One of My Dark Secrets.

Ok sorta a bunch of Dark Secrets. I told you I was insane, and I didn’t lie.  Now what I am about to tell you no one really knows the truth but my family.

First off let me begin by saying that I am the type of person who doesn’t like to be a burden to anyone, I would rather die then let someone suffer for my stupidity.

Lets go back many moons ago I was locked in depression, and alone. At this time my health wasn’t good, and there are problems from my health physically making me look bad, so it affected my self-esteem.  This led my gambling demons to spiral out of control, I would be at the boat alot, like almost every other day for copious amount of time…I spent everything I had my rent, my car money.  I lost my best friend to suicide not too long ago, I wanted to join him.

I decided my life wasn’t worth living. In my mind I would end up dead, my legs probably chopped off, connected to some tubes, penniless and just an overall burden to the ones I loved. I sunk to an all time low, and I didn’t want to beg anyone for help. I prepared myself to die.
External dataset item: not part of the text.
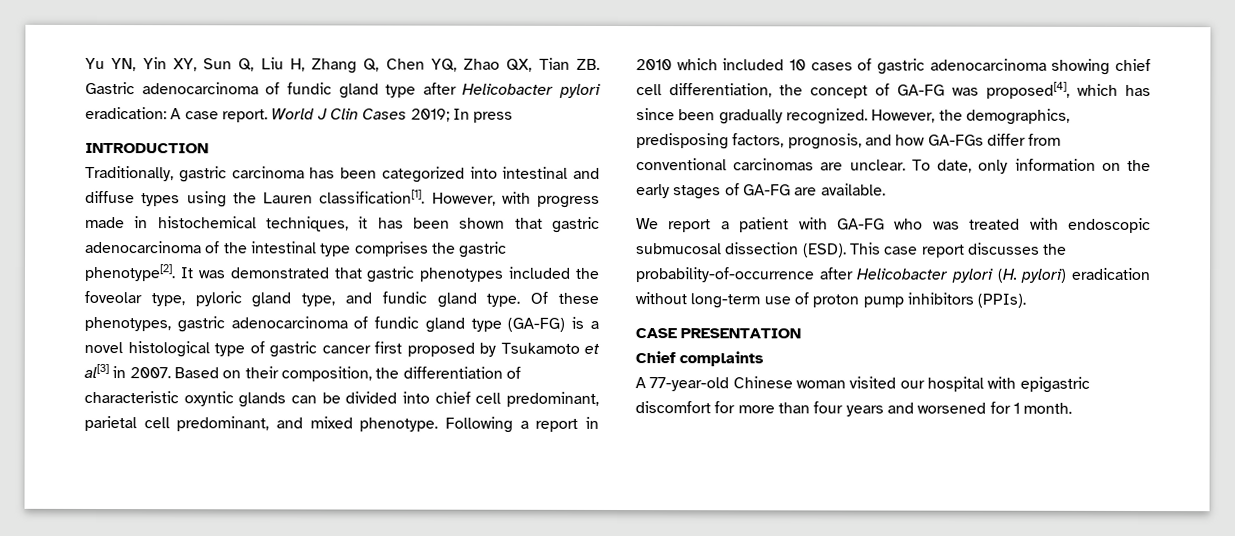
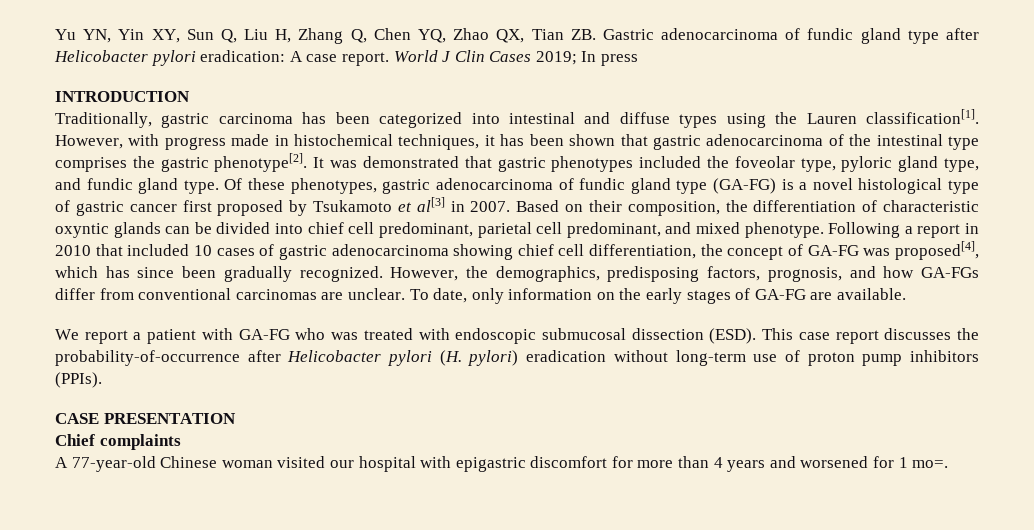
- Following a report in 2010 which included 10 cases of gastric adenocarcinoma showing chief cell differentiation, the concept of GA-FG was proposed[4], which has since been gradually recognized.
+ Following a report in 2010 that included 10 cases of gastric adenocarcinoma showing chief cell differentiation, the concept of GA-FG was proposed[4], which has since been gradually recognized.
- A 77-year-old Chinese woman visited our hospital with epigastric discomfort for more than four years and worsened for 1 month.
+ A 77-year-old Chinese woman visited our hospital with epigastric discomfort for more than 4 years and worsened for 1 mo=.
It was the coldest winter morning that day. I think it was like -10 degrees and worse with wind chill. It was a good day to die. I emailed my suicide letters to my family, and one to the girl I loved. This girl we’ll call Laura. She was going to school at ISU at the time, I loved her, and thought she loved me. Turns out she didn’t though I was hurt, she is not the reason I wanted to die. In fact she was probably the reason I just didn’t take my gun, and blow my brains out right there and then. I had to drive down to ISU that day to tell her it’s not her fault that I am doing this, and that I loved her.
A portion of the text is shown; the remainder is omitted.